Other improvements include: new onsite accommodation for staff; The Crow’s Nest annexe, an environmentally-friendly, timber-framed building; The Boat Shed, a new space for meetings or activities (for locals or visiting group); The Brigg, an overflow dining room with stunning sea views; and The Quarterdeck Café, now open to guests and the public.
‘Boggle Hole is simply stunning and epitomises the image change our association has undergone in recent years, making it appeal to a new generation of young people and their families,’ said Caroline White, chief executive of YHA.
‘We welcome thousands of young people to Boggle Hole every year, giving everyone, whatever their backgrounds, the chance to enjoy a fantastic educational and outdoor experience. Our investment will help the youth hostel become even more financially sustainable, securing its future for many more generations of guests and enabling YHA to regain a special place in people’s hearts.’
Managers Peta and Andy have looked after the youth hostel – and its numerous guests – for 23 years and are known and loved for their quirky designs and warm welcome.
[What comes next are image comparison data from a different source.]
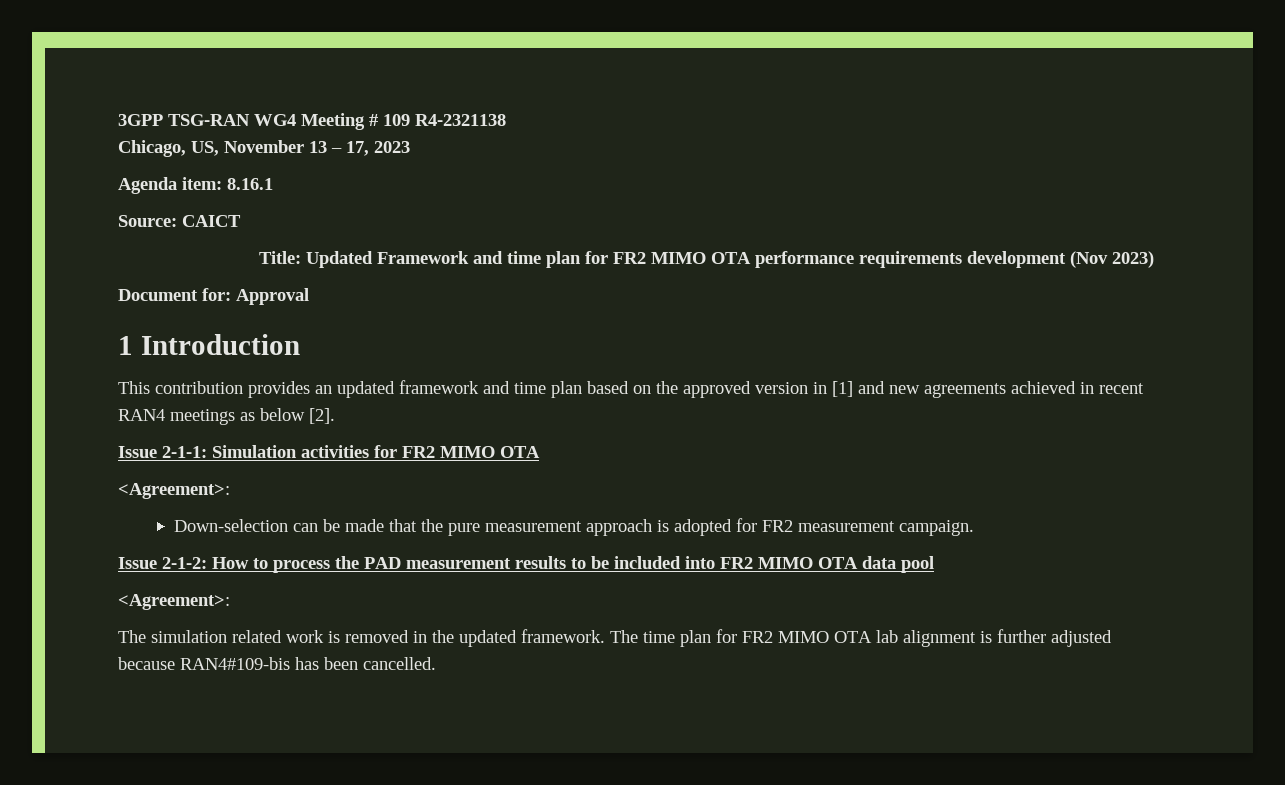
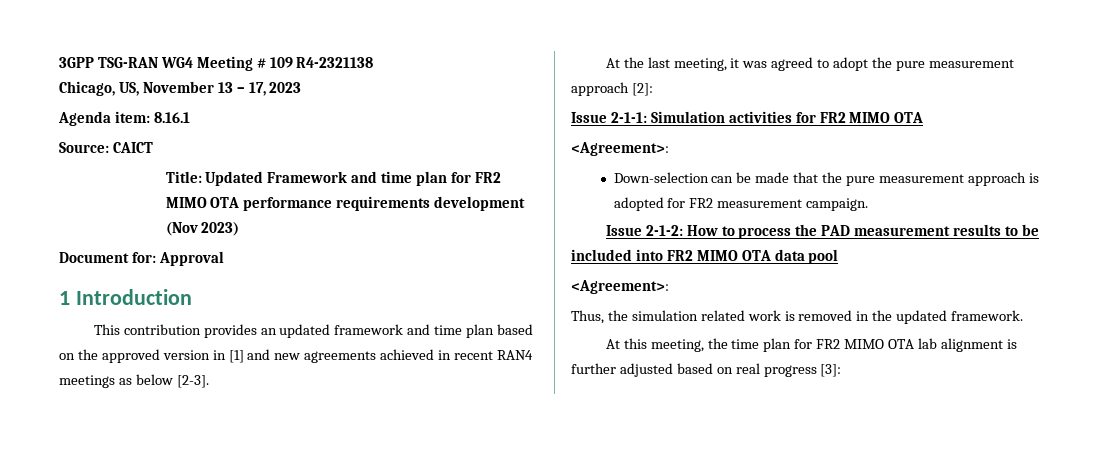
- This contribution provides an updated framework and time plan based on the approved version in [1] and new agreements achieved in recent RAN4 meetings as below [2].
+ This contribution provides an updated framework and time plan based on the approved version in [1] and new agreements achieved in recent RAN4 meetings as below [2-3].
+ At the last meeting, it was agreed to adopt the pure measurement approach [2]:
- The simulation related work is removed in the updated framework. The time plan for FR2 MIMO OTA lab alignment is further adjusted because RAN4#109-bis has been cancelled.
+ Thus, the simulation related work is removed in the updated framework.
+ At this meeting, the time plan for FR2 MIMO OTA lab alignment is further adjusted based on real progress [3]:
‘Boggle Hole is one of the oldest, most-loved youth hostels in the UK,’ said Peta. ‘It has a rich history of mystery and adventure which reveals legendary stories of smugglers landing their treasure and then burying it in some of the hundreds of hidey-holes in the bay. It’s a truly magical place.’
It’s also home to the famous Boggle – the local name for a hobgoblin – and the story goes that if you leave a saucer of milk for the mythical creature, it will bless you with good fortune (or, at the very least, a clean saucer).
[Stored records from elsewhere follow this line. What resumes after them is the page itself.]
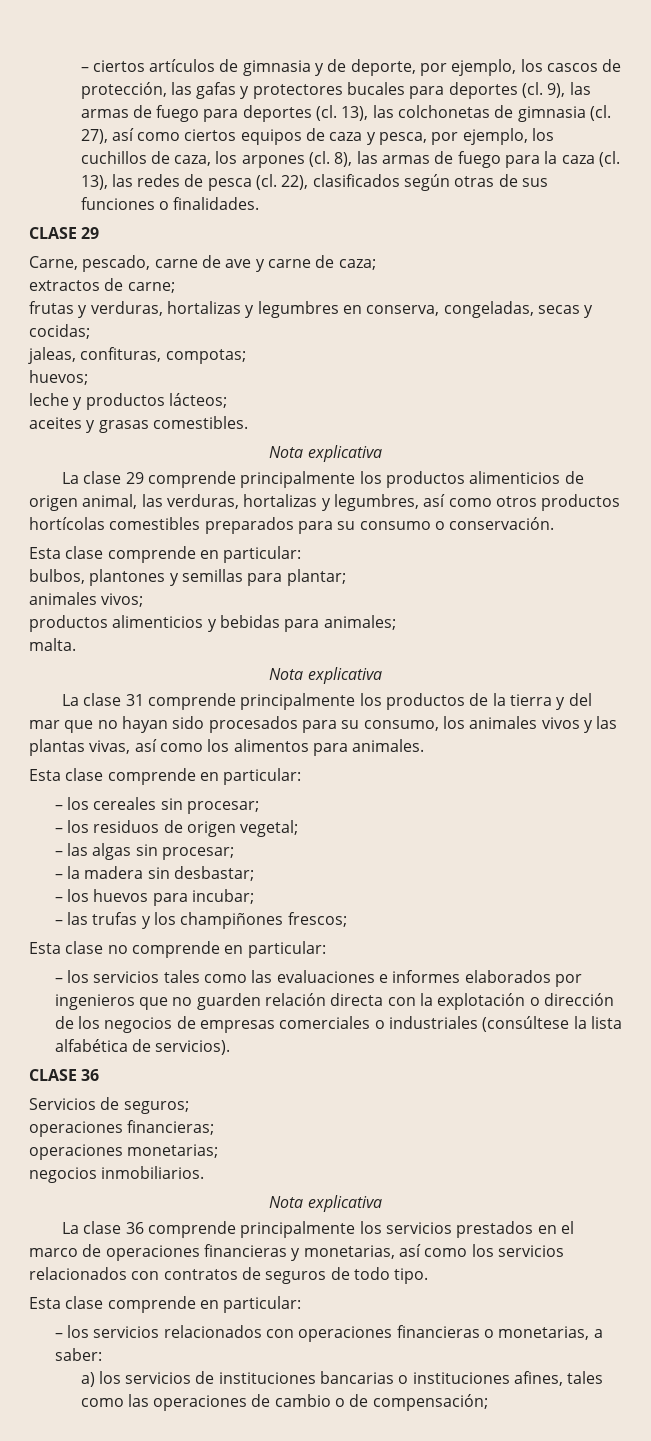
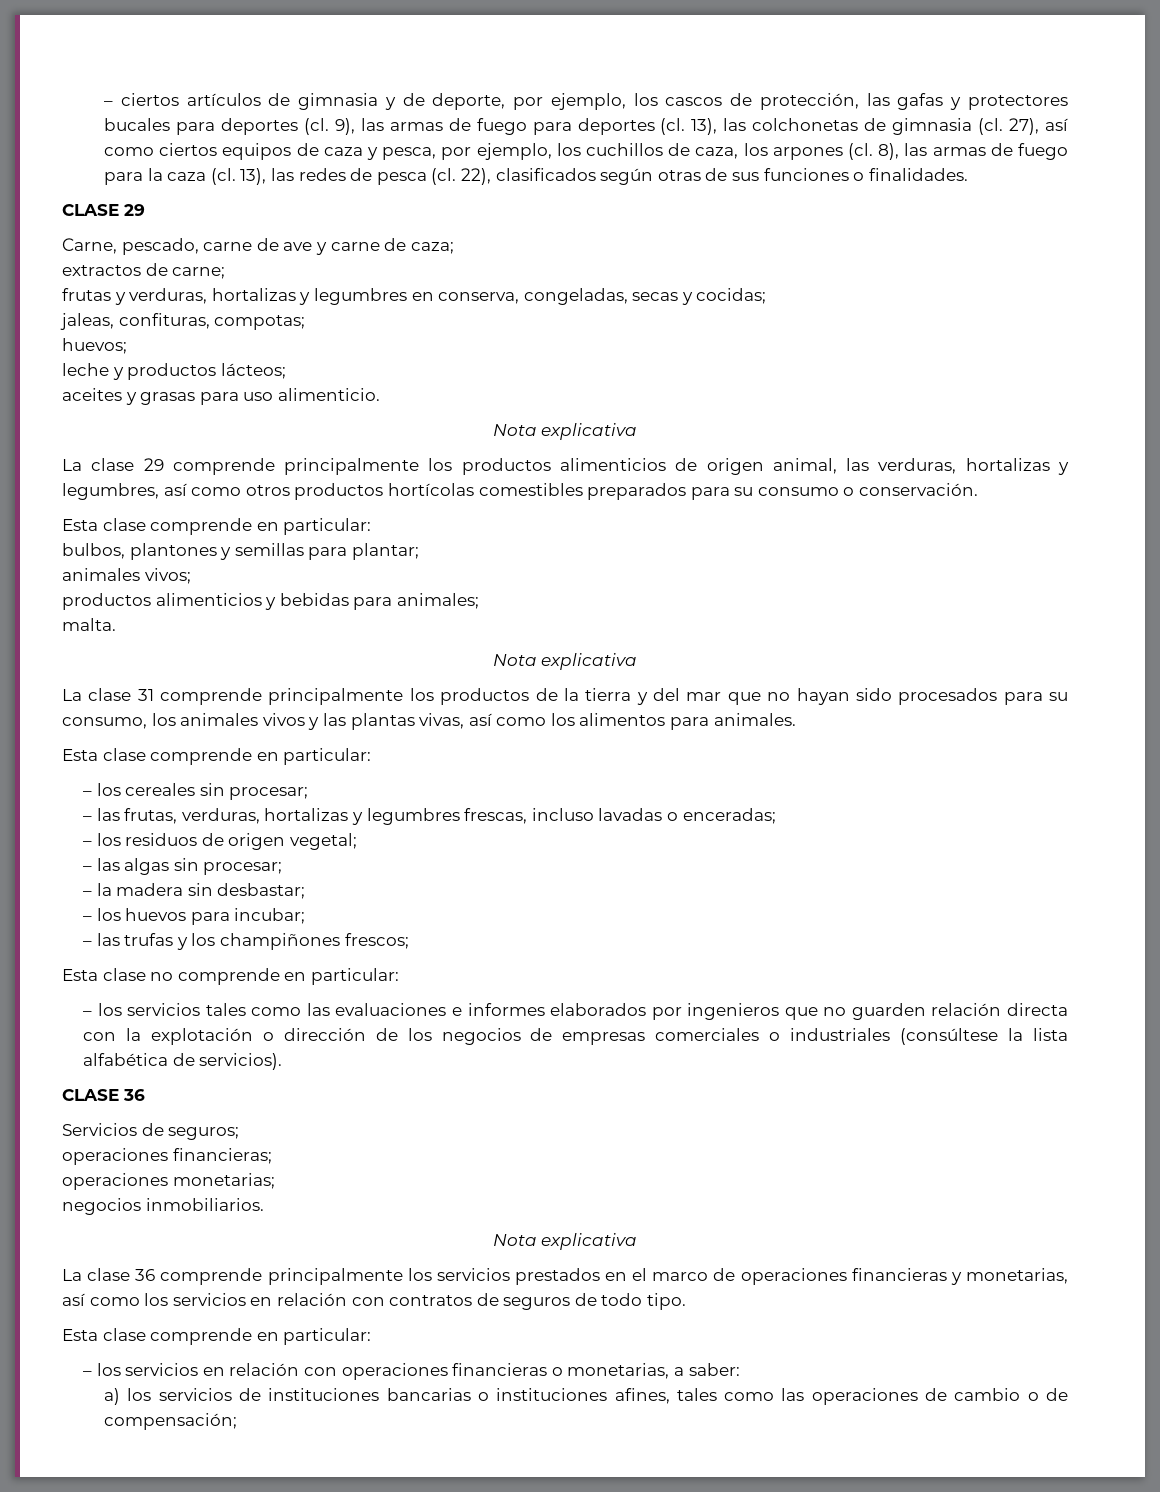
- aceites y grasas comestibles.
+ aceites y grasas para uso alimenticio.
+ – las frutas, verduras, hortalizas y legumbres frescas, incluso lavadas o enceradas;
- La clase 36 comprende principalmente los servicios prestados en el marco de operaciones financieras y monetarias, así como los servicios relacionados con contratos de seguros de todo tipo.
+ La clase 36 comprende principalmente los servicios prestados en el marco de operaciones financieras y monetarias, así como los servicios en relación con contratos de seguros de todo tipo.
- – los servicios relacionados con operaciones financieras o monetarias, a saber:
+ – los servicios en relación con operaciones financieras o monetarias, a saber:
‘This is where the magic happens,’ said Peta. ‘We think of ourselves as memory makers. Andy and I both grew up by the sea and Boggle Hole is such a special place it brings so many people happiness and fond memories.’
It’s one of a growing number of youth hostels that have been refurbished since 2010 at a cost of £22m, earning YHA the title of Best UK Hotel in the 2014 Guardian Travel Awards, beating hotel chains Marriott and Radisson to the top spot.